Hanger
National Clothesline
National Clothesline
Your chance to be in the spotlight
When February hits, it means another Super Bowl will be coming and going along with all of
the pomp and spectacle that accompanies it… including the astronomical commercial prices.
Prior to the Denver Broncos/Seattle Seahawks matchup for Super Bowl XLVIII, analysts were
estimating that it would cost close to $4 million for a 30-second spot. The reason is simple: last
year’s game attracted about 109 million viewers. However, it’s not just advertising revenue
that enjoys a big bump at this time; many industries also benefit with sales that reach new
heights.
Millions of big screen TVs sell during the days leading up to the big game. Costco, for
example, typically sees about a 30 percent surge in TV sales each year in that time period.
Then, there’s the food. Super Bowl Sunday is considered the second biggest eating “holiday”

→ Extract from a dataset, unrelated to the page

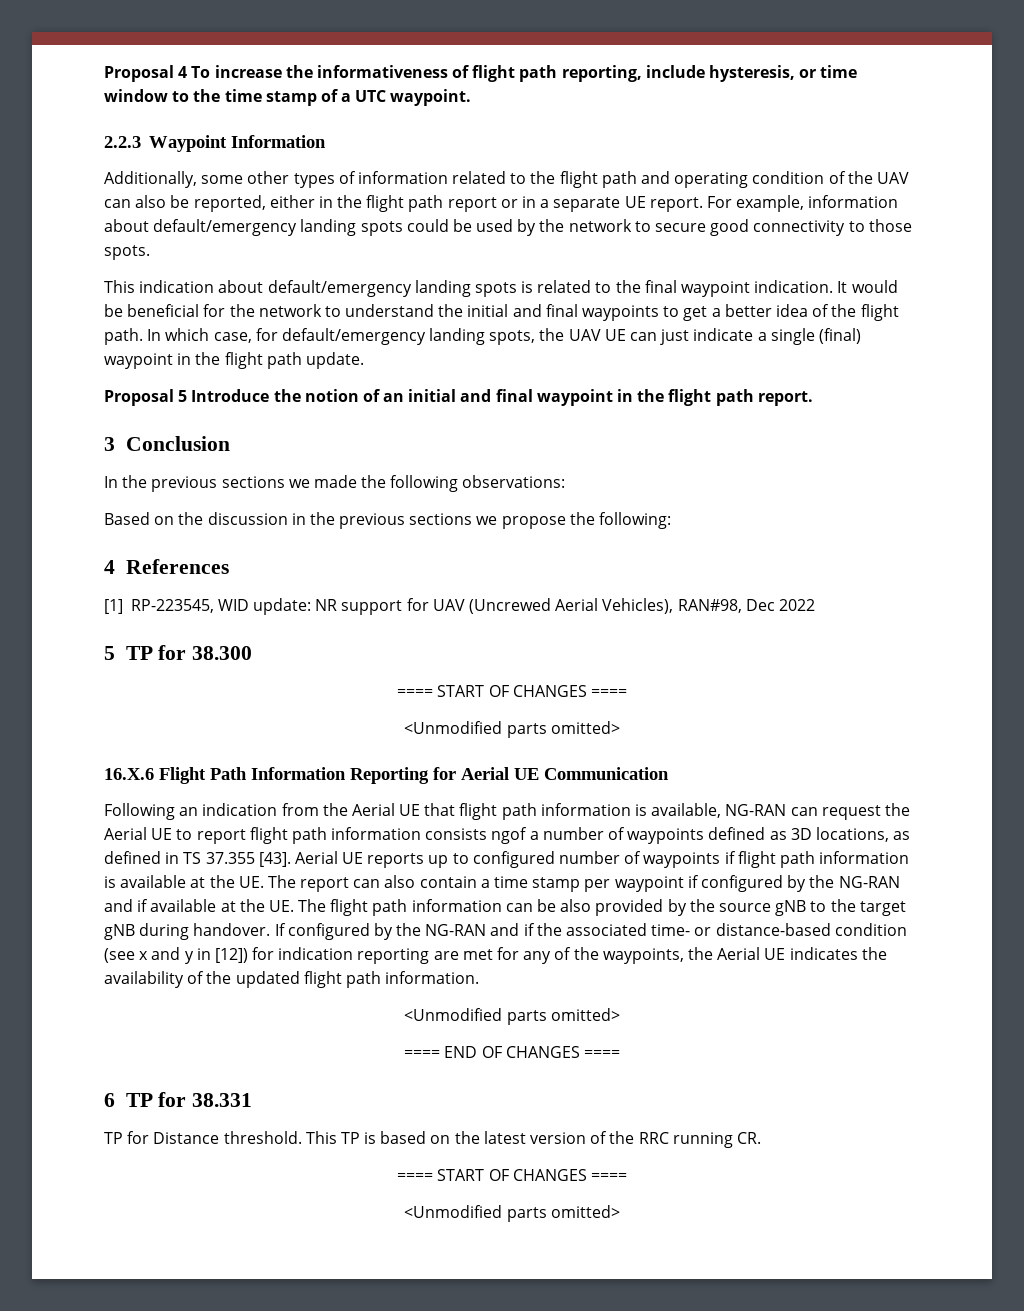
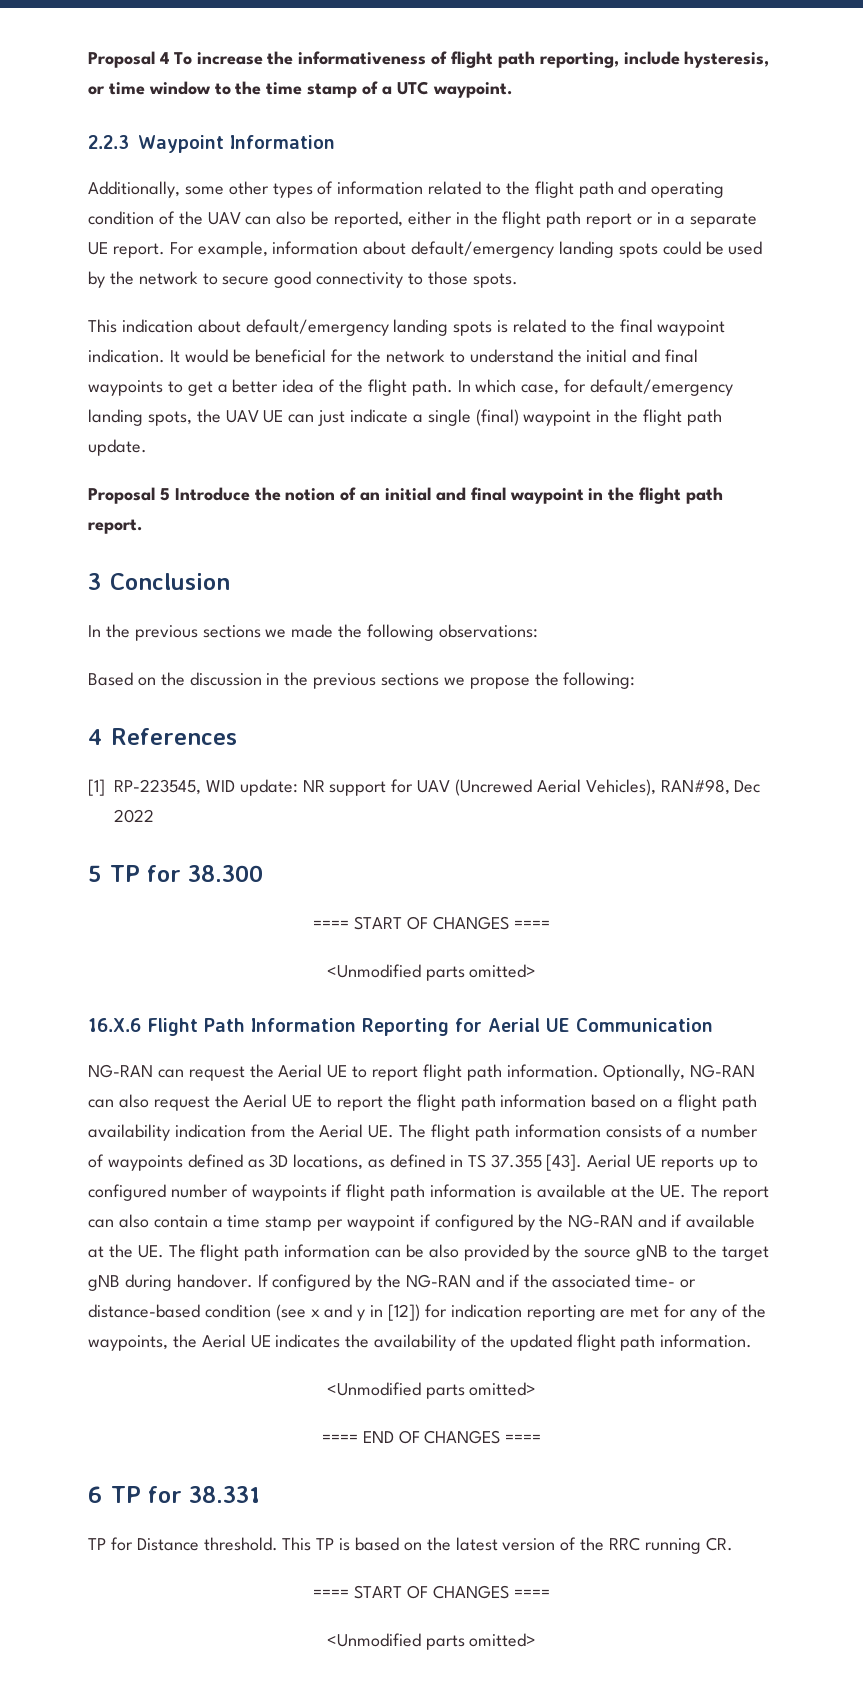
- Following an indication from the Aerial UE that flight path information is available, NG-RAN can request the Aerial UE to report flight path information consists ngof a number of waypoints defined as 3D locations, as defined in TS 37.355 [43].
+ NG-RAN can request the Aerial UE to report flight path information. Optionally, NG-RAN can also request the Aerial UE to report the flight path information based on a flight path availability indication from the Aerial UE. The flight path information consists of a number of waypoints defined as 3D locations, as defined in TS 37.355 [43].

behind Thanksgiving. Prior to the 2013 Super Bowl, the National Restaurant Association
estimated that 48 million Americans would order takeout or delivery food for the game and
another 12 million were expected to visit a restaurant or bar to watch the game. The National
Chicken Council’s 2013 Wing Report expected more than 1.23 billion wing portions to be
consumed the weekend Baltimore edged out San Francisco with a score of 34 to 31.
Big events elicit big responses. Keep that in mind since this industry’s “Super Bowl” is just
around the corner: the Academy Awards. When the 2014 Oscars air on March 2, there will be
tens of millions of viewers watching live while celebrities model all of the latest glamorous
fashion trends on the red carpet. You can certainly bet that the high-end cleaners who service
such expensive outfits benefit greatly from this time of year, but it’s also an excellent
opportunity for cleaners to offer “Oscar sales” akin to the various “Super Bowl sales” TV
vendors and pizza delivery shops tout annually.
Many people dress up in their finest attire to take part in various Oscar parties all around the
country on the night of the Academy Awards and those tuxedos and gowns still require the
professional finishing touch of a skilled drycleaner. It is also the perfect time of year to remind
your current and potential customers that you are capable of handling any garment, even the
ones worn by the stars that look like a million bucks (though may cost closer to the $10,000 to
$15,000 range). Just be sure to be able to back up your claims. Your customers, like movie
fans, will always remember the biggest flops just as much as they’ll remember the blockbuster
triumphs.
No help from Yelp
When a customer has a problem, the first instinct of most cleaners is to solve it and make
the customer happy. After all, as we have heard over and over, the customer is always right —
sometimes even when the customer is actually wrong.
Cleaners will go to almost any length to fix the problem, which might even include paying a
claim that is not fully justified. This not only secures the loyalty of the customer but also can
lead to positive word-of-mouth publicity that affirms the cleaner’s reputation as a problem-
solver. The important thing is not to win an argument but to win a customer. But what can you
do when you can’t even identify the complaining customer? How can you rectify a problem
without being able to discuss it? This is what often happens when the customer has lodged a
complaint on a review website like Yelp.
It’s a frustrating situation, made even worse by the fact that the complaint is broadcast far
and wide on the internet for anyone to see when your business pops up in a Google search,
which is often the result of someone looking for a “good cleaner.” And it seems that once a
negative review is posted it tends to say there for months or even years. Talk about one bad
apple spoiling the whole bunch!
Cleaners are not alone in having this type of problem with Yelp reviews. The owner of a
carpet cleaning business in Virginia took Yelp to court, arguing that seven negative Yelp
reviews of his business were phony, not to mention defamatory. Yelp says it has a filtering
system designed to prevent the posting of phony reviews, but the circumstances of this case
along with others we know of, suggest that Yelp’s filters are not up to snuff and fake reviews
intended to harm a business rather than inform consumers are getting through.
Trying to resolve a customer’s problem shouldn’t require taking a third party to court. If Yelp
truly wants to serve the public, it should provide a means for consumers and businesses to
resolve problems. At the very least, Yelp needs a better system of filtering out fake reviews,
such as assuring that the complaining customer has actually used the service or purchased the
product he or she is complaining about. If Amazon.com can do it, so can Yelp.